> DATASET RECORDS:
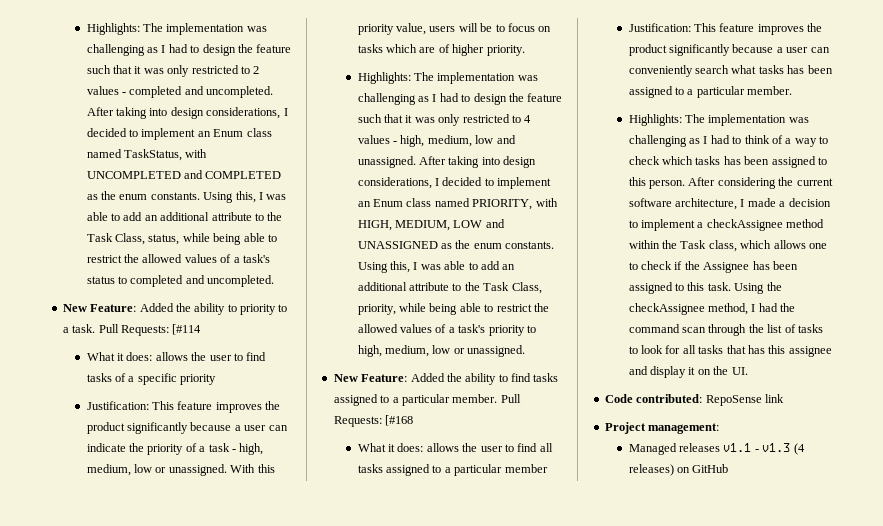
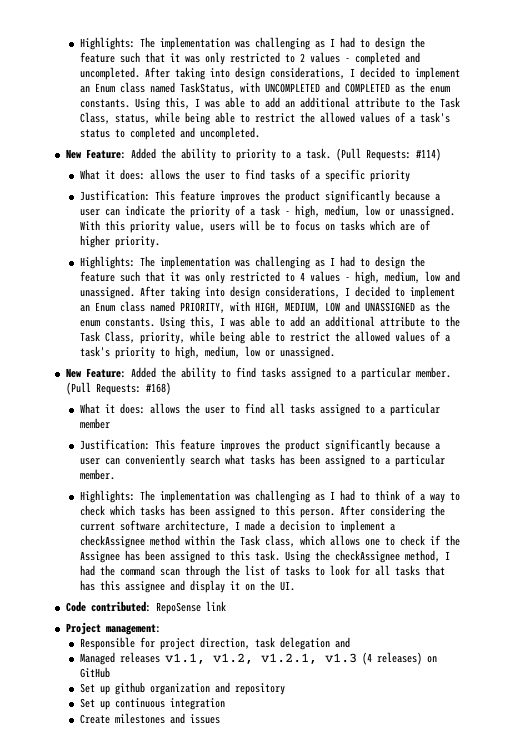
[98,324,202,336] Pull Requests: [#114 -> [335,148,441,161] (Pull Requests: #114)
[500,394,521,403] [333,415,414,427] Pull Requests: [#168 -> [65,382,171,395] (Pull Requests: #168)
(720, 428) none -> [79,637,350,650] // Responsible for project direction, task delegation and
[723,443,759,452] v1.1 - -> [164,653,317,665] v1.1, v1.2, v1.2.1,
(729, 468) none -> [79,682,285,695] [79,698,225,710] [79,713,220,724] // Set up github organization and repository // Set up continuous integration // Create milestones and issues

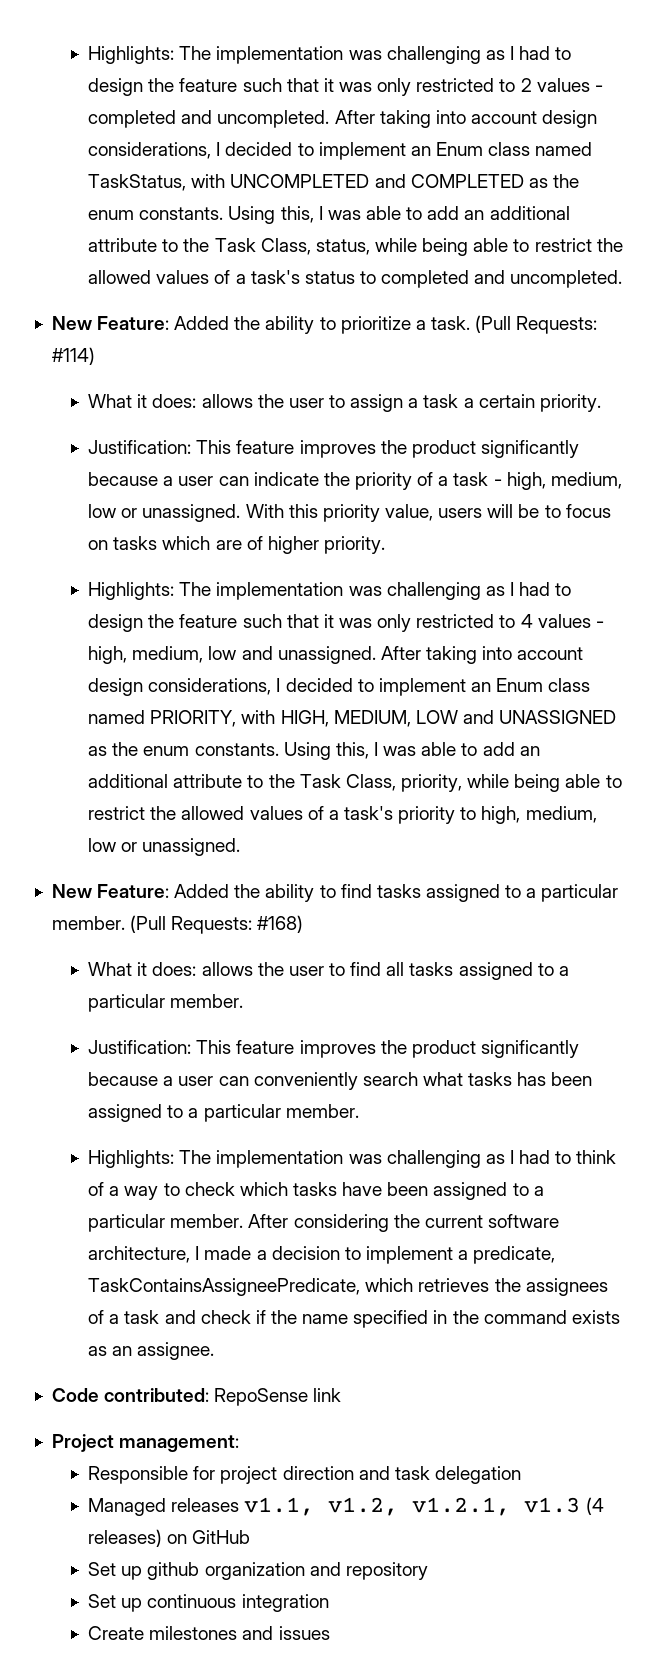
(230, 73) none -> [470,111,537,124] account
[235,149,291,161] priority to -> [340,316,411,334] prioritize
[244,169,410,182] find tasks of a specific priority -> [350,394,601,412] assign a task a certain priority.
(225, 292) none -> [517,647,584,660] account
[79,418,110,429] member -> [170,994,244,1008] member.
[169,505,335,518] has been assigned to this person. -> [342,1182,544,1200] [88,1214,244,1232] have been assigned to a particular member.
[79,535,460,548] [79,550,450,563] [79,565,445,578] [79,580,295,593] checkAssignee method within the Task class, which allows one to check if the Assignee has been assigned to this task. Using the checkAssignee method, I had the command scan through the list of tasks to look for all tasks that has this assignee and display it on the UI. -> [473,1246,556,1264] [88,1278,608,1296] [88,1310,620,1328] [88,1342,215,1360] predicate, TaskContainsAssigneePredicate, which retrieves the assignees of a task and check if the name specified in the command exists as an assignee.
[199,637,250,649] direction, -> [282,1466,390,1480] direction and
[334,637,350,648] and -> (521, 1475) none

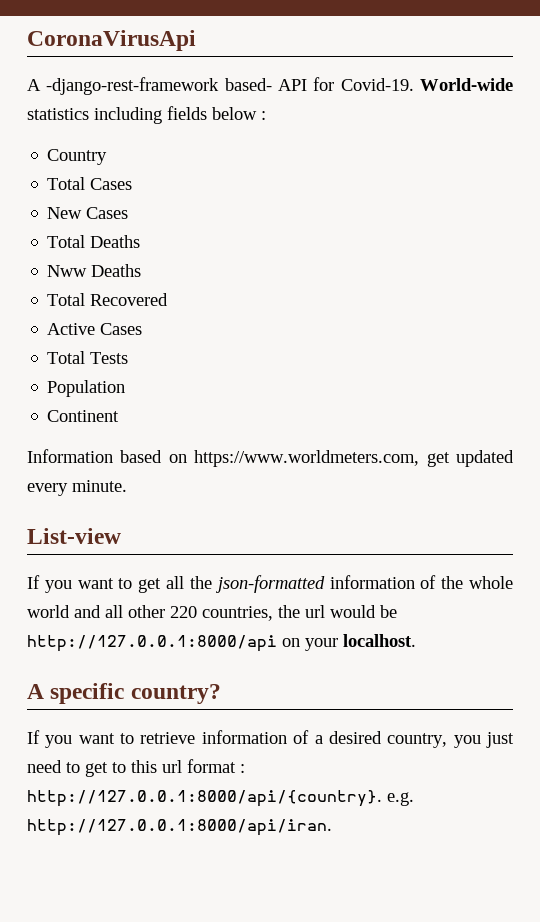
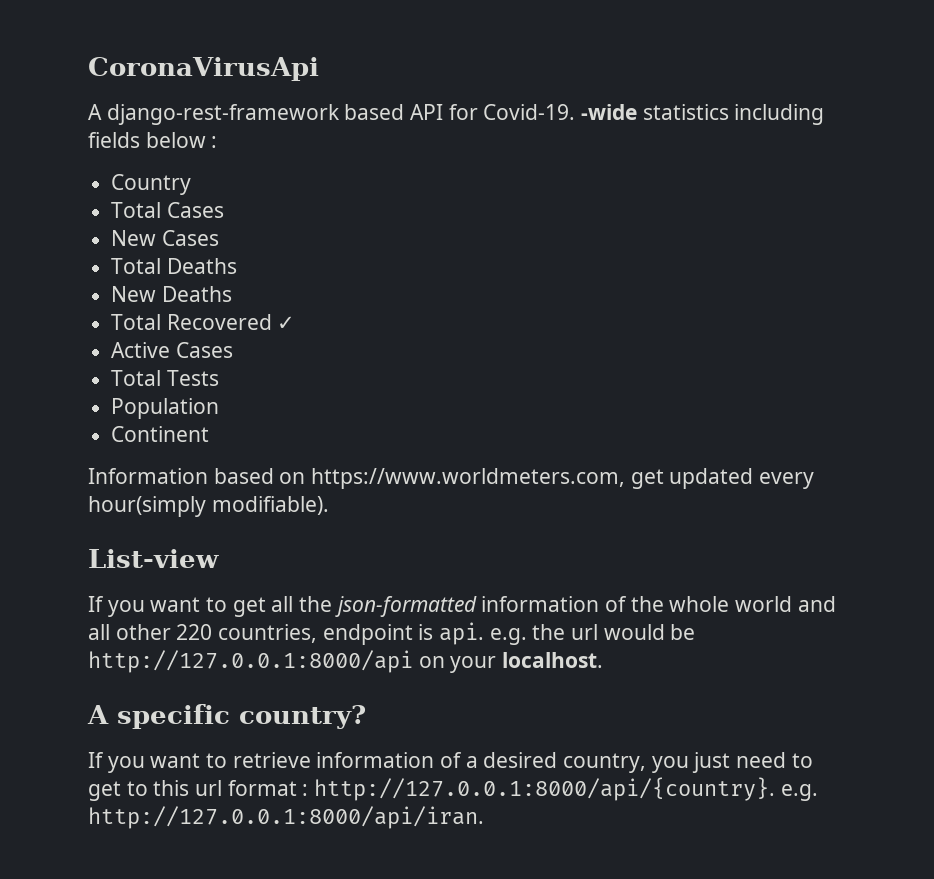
[46,77,272,95] -django-rest-framework based- -> [106,104,405,125] django-rest-framework based
[419,78,513,91] World-wide -> [581,104,638,120] -wide
[47,265,88,277] Nww -> [111,286,157,302] New
(169, 299) none -> [277,316,296,330] ✓
[72,480,127,492] minute. -> [88,496,329,517] hour(simply modifiable).
(273, 613) none -> [322,622,527,645] endpoint is api. e.g.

> WORK INSTRUCTION: Starting at the first line of the material above and ending with the line that contains "[235,149,291,161] priority to", reproduce every line exactly, and leave out the pictures.

> ANSWER TO THIS EXERCISE:
[98,324,202,336] Pull Requests: [#114 -> [335,148,441,161] (Pull Requests: #114)
[500,394,521,403] [333,415,414,427] Pull Requests: [#168 -> [65,382,171,395] (Pull Requests: #168)
(720, 428) none -> [79,637,350,650] // Responsible for project direction, task delegation and
[723,443,759,452] v1.1 - -> [164,653,317,665] v1.1, v1.2, v1.2.1,
(729, 468) none -> [79,682,285,695] [79,698,225,710] [79,713,220,724] // Set up github organization and repository // Set up continuous integration // Create milestones and issues

(230, 73) none -> [470,111,537,124] account
[235,149,291,161] priority to -> [340,316,411,334] prioritize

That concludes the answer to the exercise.